Le fil conducteur de la tradition nous guide dans les méandres du présent et de
l’avenir.
« Le désenchantement du monde : c’est encore
trop peu de dire qu’aujourd’hui il nous accable. En matière de `chose
politique’, de quelque manière qu’on l’entende, les réalités ont souvent été
scabreuses et il y a bien longtemps qu’on se lamente, qu’on s’indigne, qu’on
proteste, qu’on condamne et qu’on résiste. Que la politique soit maléfique,
qu’elle charrie avec elle tout un défilé de pratiques malfaisantes, implacables
ou perverses, c’est là une plainte aussi vieille que le monde. La politique est
le champ des rapports de force. La passion du pouvoir corrompt. L’art de
gouverner est celui de tromper les hommes. L’art d’être gouverné est celui
d’apprendre la soumission, laquelle va de l’obéissance forcée à l’enchantement
de la servitude volontaire. Personne n’ignore ces banalités, et pourtant elles
n’en existent pas moins »[22]
Les problèmes du passé
semblent se répéter des générations en générations. L’organisation de la cité
s’améliore un peu là où les hommes et femmes courageux ont su résister à la
forfaiture des gouvernants et s’est transformée en désenchantement là où les
citoyens se sont laissé traîner du bout du nez par les dirigeants. C’est ainsi
que souvent la politique a été considérée comme un mal ou une rationalité
indexée au mal – car les politiciens utilisent leur rationalité pour le mal. On
dirait alors que la politique est une rationalité moindre et un moindre mal.
C’est l’identification traditionnelle de la politique et du mal – surtout au
mensonge. La politique, depuis le machiavélisme, « était l’incarnation
hyperbolique du mal, son abcès de fixation, le kingdom of darkness »[23].
Un
monde sans repères est un monde voué à la destruction. Alexis de Tocqueville
n’avait pas tort de dire que si le passé n’éclaire plus l’avenir, l’esprit
marche dans les ténèbres[24].
Dans la vague des conférences souveraines des années 90, tous les pays
africains recherchaient un autre mode de gouvernance, la démocratie. Cette
dernière a été réclamée à cors et à cris au prix du sang de beaucoup de citoyens
dans tous ces pays. Dans le cas de la République démocratique du Congo, par
exemple, la rébellion de l’AFDL était venue sonner le glas d’un pouvoir
dictatorial tant décrié. Le souci et le slogan étaient de retourner la
souveraineté au peuple pour une gestion de la res publica plus transparente et au bénéfice du peuple.

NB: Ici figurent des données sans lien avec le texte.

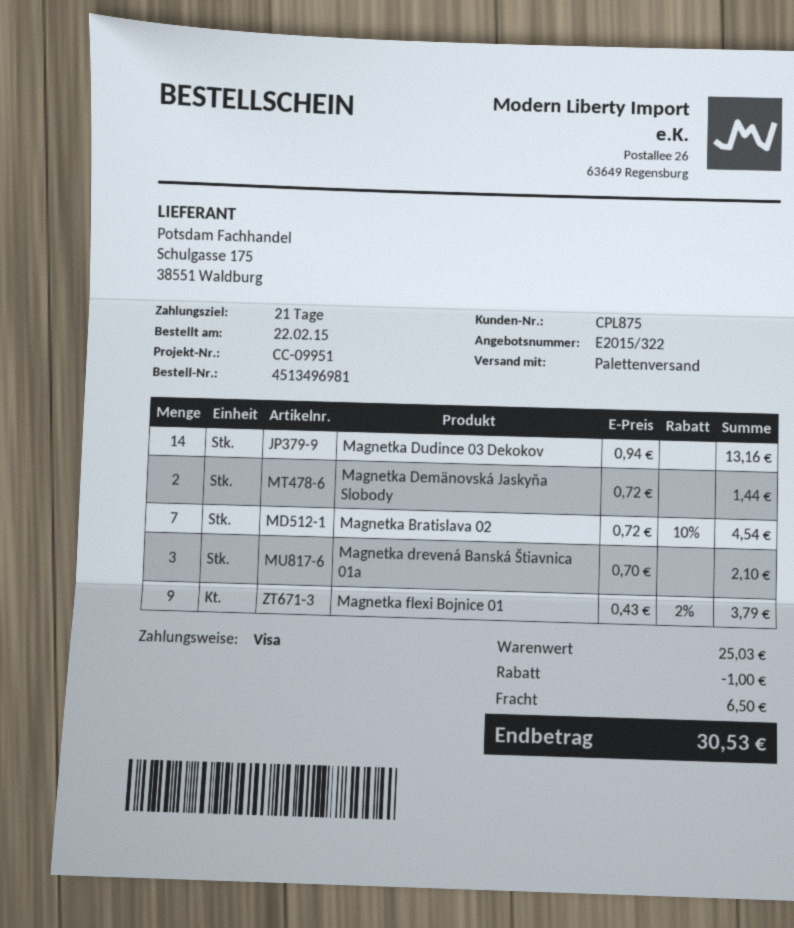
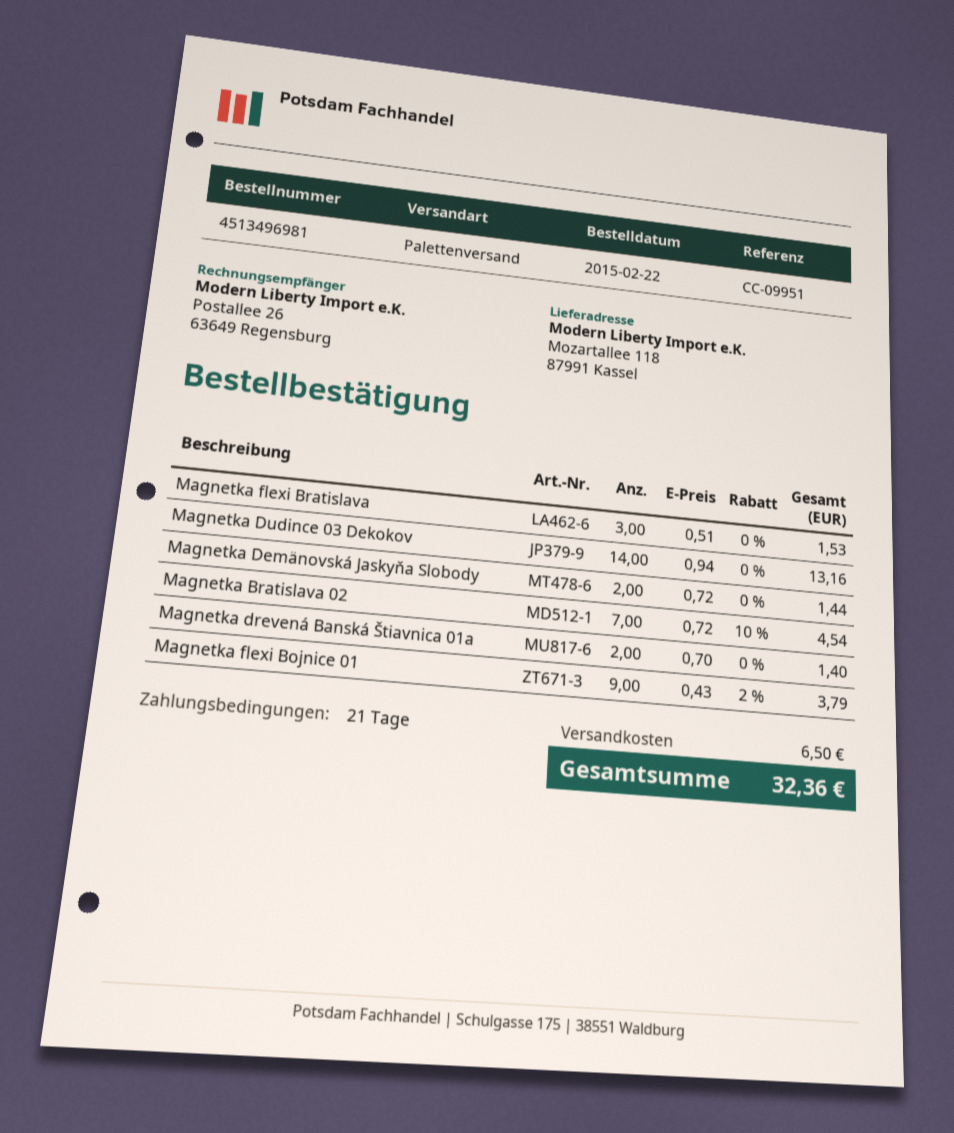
Magnetka drevená Banská Štiavnica 01a: 3 x 0.70 = 2.10 -> 2 x 0.70 = 1.40
Magnetka flexi Bratislava: none -> 3 x 0.51 = 1.53
discount: 1.00 -> none
total: 30.53 -> 32.36

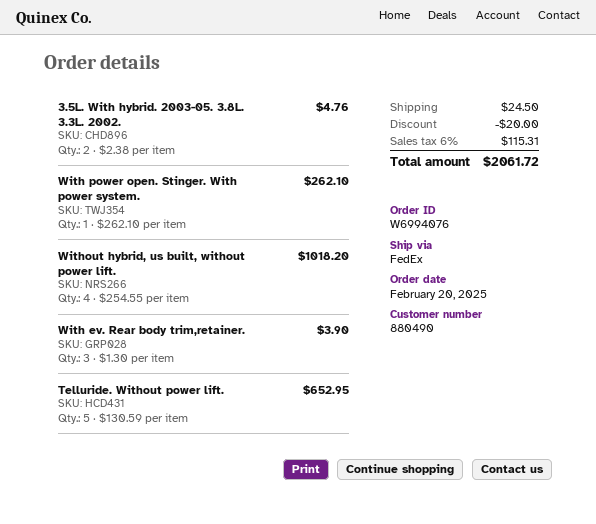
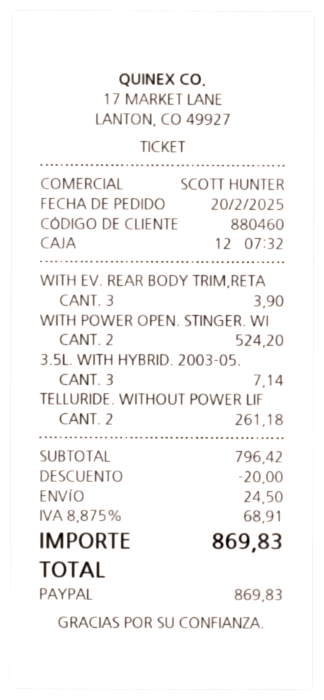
customer number: 880490 -> 880460
3.5L. With hybrid. 2003-05. 3.8L. 3.3L. 2002.: 2 for 4.76 -> 3 for 7.14
With power open. Stinger. With power system.: 1 for 262.10 -> 2 for 524.20
Without hybrid, us built, without power lift.: 4 for 1018.20 -> none
Telluride. Without power lift.: 5 for 652.95 -> 2 for 261.18
tax: 6% = 115.31 -> 8.875% = 68.91
total: 2061.72 -> 869.83

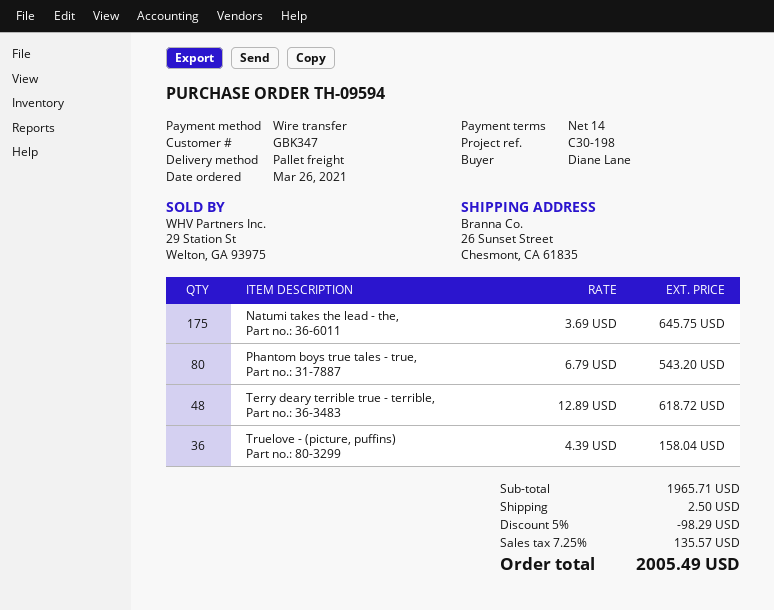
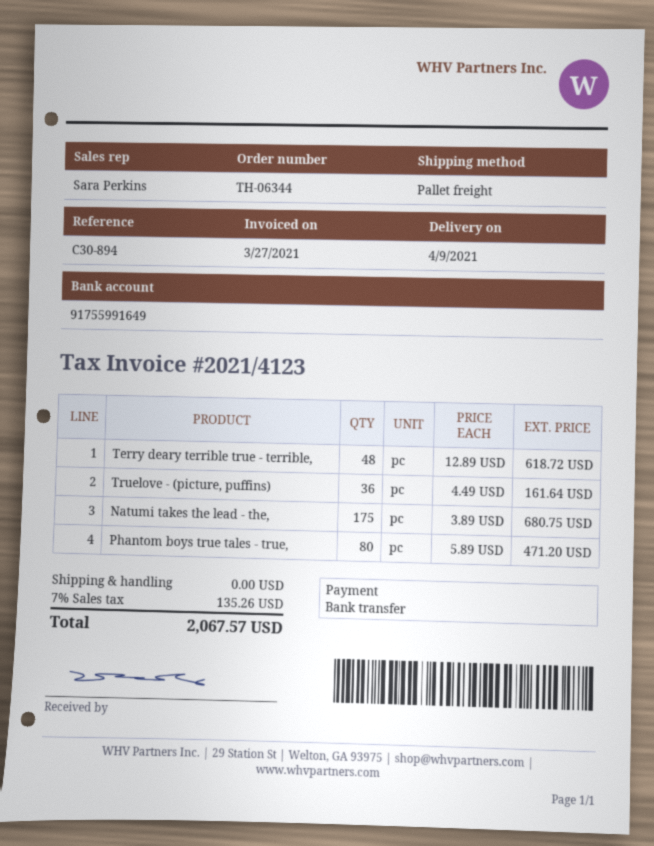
order number: TH-09594 -> TH-06344
reference: C30-198 -> C30-894
Natumi takes the lead - the,: 175 x 3.69 = 645.75 -> 175 x 3.89 = 680.75
Phantom boys true tales - true,: 80 x 6.79 = 543.20 -> 80 x 5.89 = 471.20
Truelove - (picture, puffins): 36 x 4.39 = 158.04 -> 36 x 4.49 = 161.64
discount: 5% = 98.29 -> none
shipping: 2.50 -> 0.00
tax: 7.25% = 135.57 -> 7% = 135.26
total: 2005.49 -> 2067.57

Aujourd’hui, vingt et un an après, que reste-il de cet idéal de démocratie pour
lequel des nombreux citoyens ont laissé leurs peaux ! De tous ces pays
africains qui ont souhaité embrasser à bras le corps la démocratie, très peu
ont gardé le cap. Les chansons à l’honneur des guides éclairés d’autrefois
refassent surface sous d’autres formes. Alors que l’on pensait que plus jamais
personne ne dirigerait le pays ad vita aeternam,
les thuriféraires d’un nouveau genre sont nés des cendres des anciennes
dictatures.
On
connait sans nul doute l’histoire d’Hitler qui dépluma – devant ses
collaborateurs – une poule et la laissait le suivre dans la pièce, malgré la
douleur, pour recevoir quelques miettes de blé qu’il laissait tomber. Aux yeux
stupéfaits de ces collaborateurs, la leçon d’Hitler était que c’est ainsi qu’on
gouverne facilement les idiots car malgré qu’il l’ait déplumée, la poule
continue à courir derrière lui. De même, certains sont prêts à lécher les
bottes du chef malgré qu’il leur ait enlevé toute dignité. Pour des petits
avantages matériels, beaucoup de gens perdent leur dignité et leur capacité de
penser. L’on tient alors un discours stéréotypé qui est débité à longueur des
journées par tous les collaborateurs. C’est donc l’incapacité de penser.
Par
leurs comportements, certaines personnes peuvent être qualifiées de monstres.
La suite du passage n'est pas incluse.